3. On the other hand, learned counsel for respondents contend that the procedure for collection of duty on such services has been laid down vide Rule 43A of the Federal Excise Rules, 2005, with certain clarifications with special reference to local beverage companies vide FEGO No. 5/2006 dated 05.08.2006. They further contend that the FED is recoverable from the Franchisee i.e. the local beverage company, who claims to have no franchise agreement, because Rule 43A and FEGO No. 5 / 2006 is covered in the manner as provided in section 3 of the Federal Excise Act, 2005, therefore, the taxpayer is clearly liable to pay the duty. Learned counsel for respondents further submit that the Directorate of Intelligence & Investigation is a necessary party and instant writ petition is not maintainable without impleading the said Directorate as party to the petition. They have placed reliance upon Abbas Corporation v. Appellate Tribunal and another (2005 PTD 803). They further submit that factual controversy is involved and alternate remedy is available to the petitioner, therefore, writ petition is not maintainable. In this regard, they have placed reliance upon Deputy Commissioner of Income Tax / Wealth Tax, Faisalabad and others v. Messrs Punjab Beverage Company (Pvt.) Ltd. (2007 PTD 1347) and Mughal-e-Azam Banquet Complex through Managing Partner v. Federation of Pakistan through Secretary and 4 others (2011 PTD 2260).

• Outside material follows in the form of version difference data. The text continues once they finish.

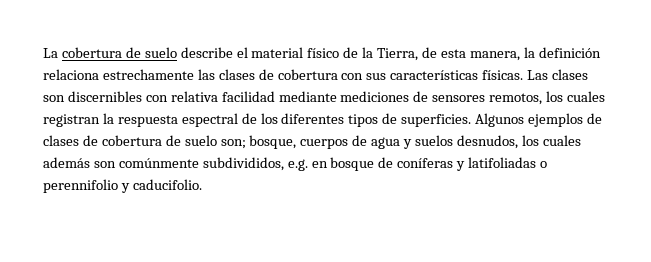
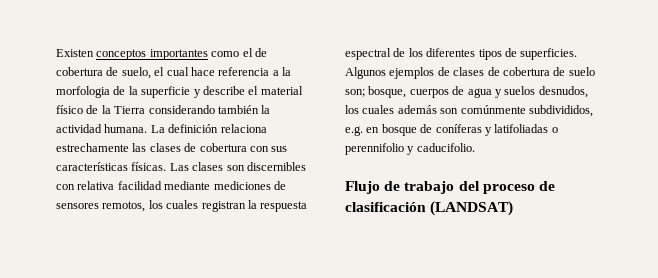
[43,47,177,58] La cobertura de suelo -> [56,48,267,60] [56,67,291,79] [56,86,201,98] Existen conceptos importantes como el de cobertura de suelo, el cual hace referencia a la morfologia de la superficie y
[377,47,535,61] Tierra, de esta manera, la -> [114,105,271,114] [56,124,165,133] Tierra considerando también la actividad humana. La
(202, 184) none -> [345,181,555,194] [345,201,514,216] // Flujo de trabajo del proceso de clasificación (LANDSAT)

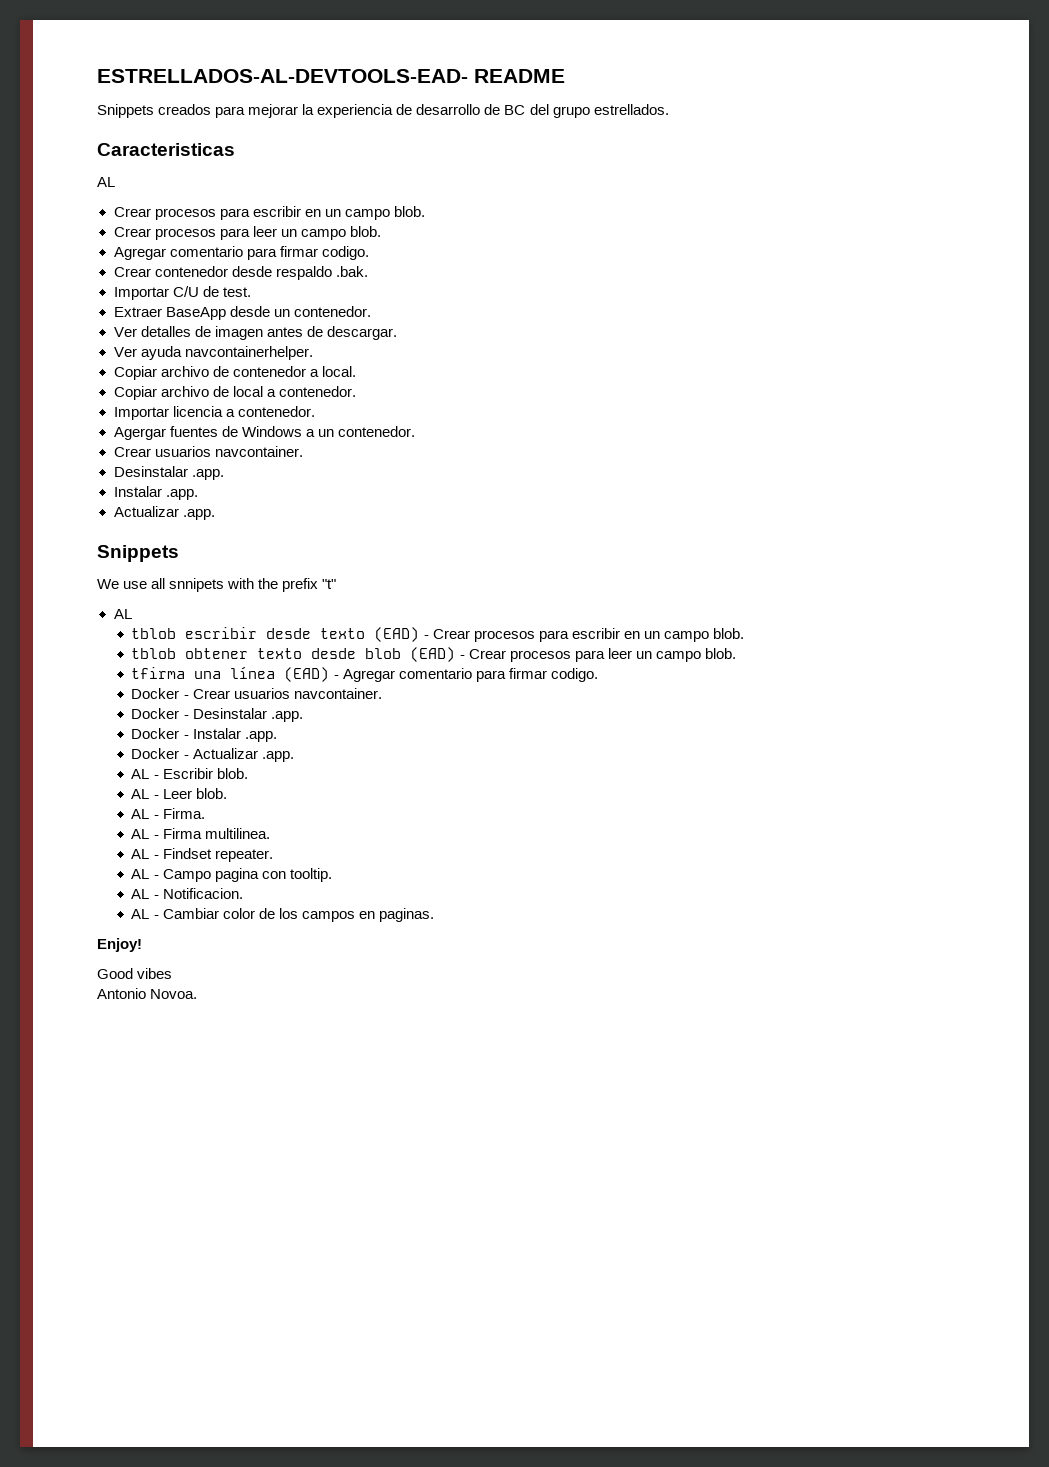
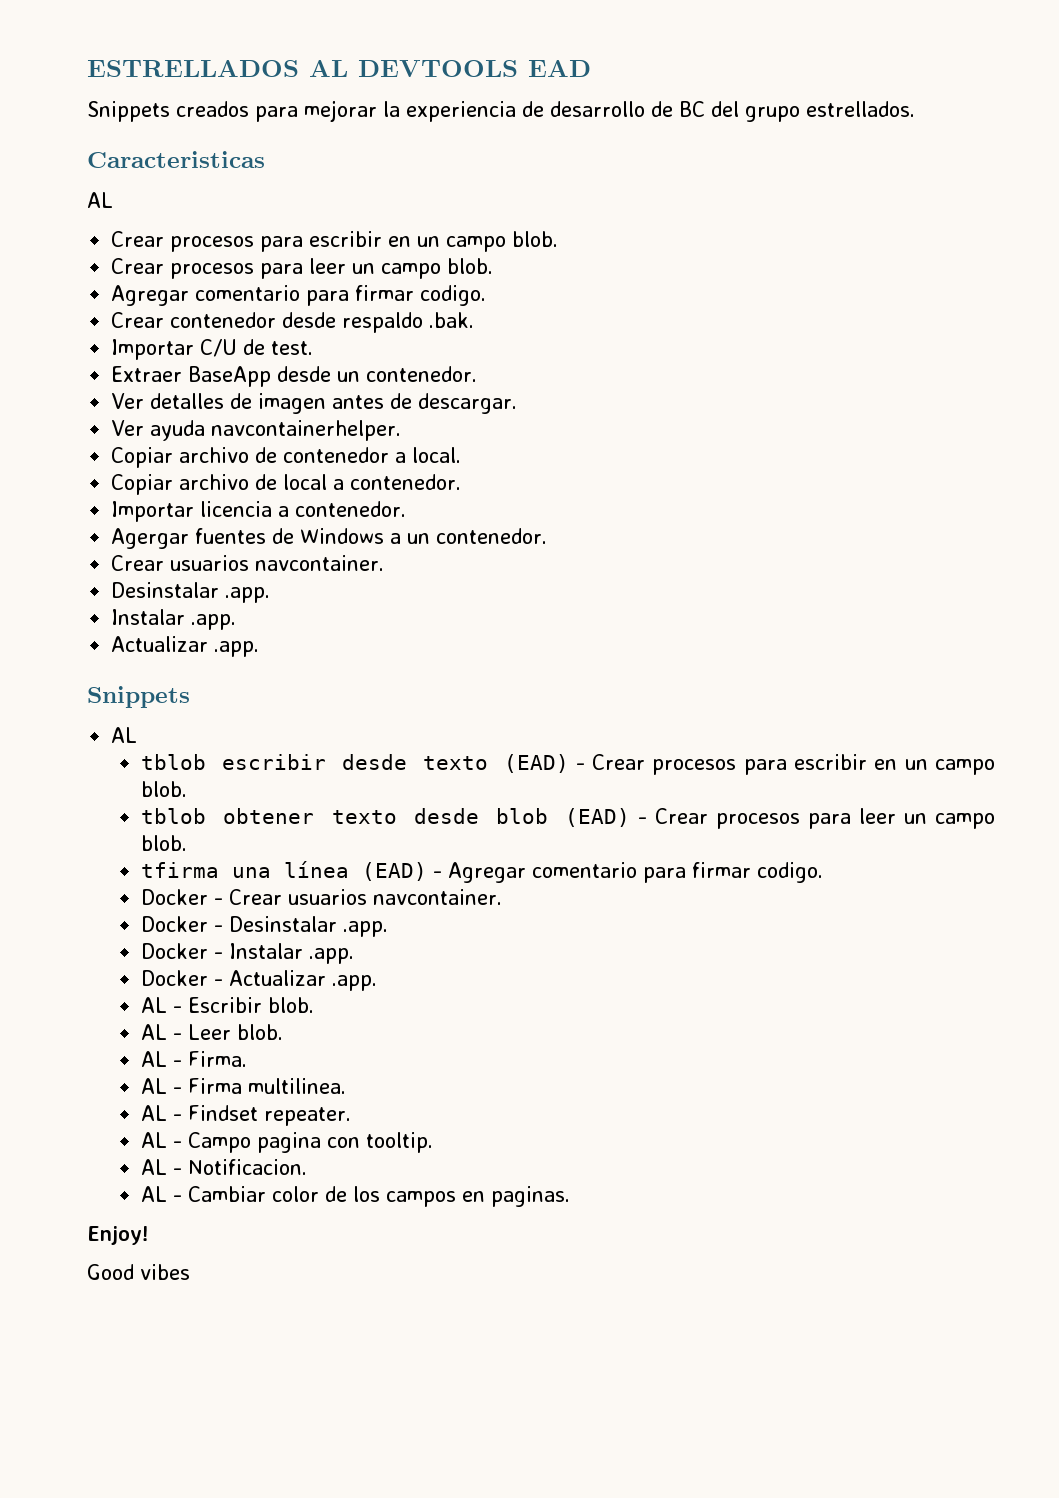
[97,69,565,83] ESTRELLADOS-AL-DEVTOOLS-EAD- README -> [87,60,591,77] ESTRELLADOS AL DEVTOOLS EAD
[97,578,337,592] // We use all snnipets with the prefix "t" -> (190, 697) none
[97,988,198,999] // Antonio Novoa. -> (190, 1272) none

Regarding the judgment delivered by the Hon’ble Supreme Court in Civil Petition Nos. 1742 & 1743 of 2014, they submit that the august Court was not properly assisted and the main legal questions have not been raised deliberately, thus, the same does not constitute a binding precedent. In this regard, they have placed reliance upon Lone Cold Storage, Lahore v. Revenue Officers, Lahore Electric Power Co. and others (2010 PTD 2502). Learned counsel contend that perusal of business agreement between M/s Pepsico, Inc. U.S.A. and the petitioner determines the relationship of franchiser and franchisee on the basis of definition as provided in section 2(12a) of Federal Excise Act, 2005 read with sub rule (1) of rule 43A of the Federal Excise Rules, 2005.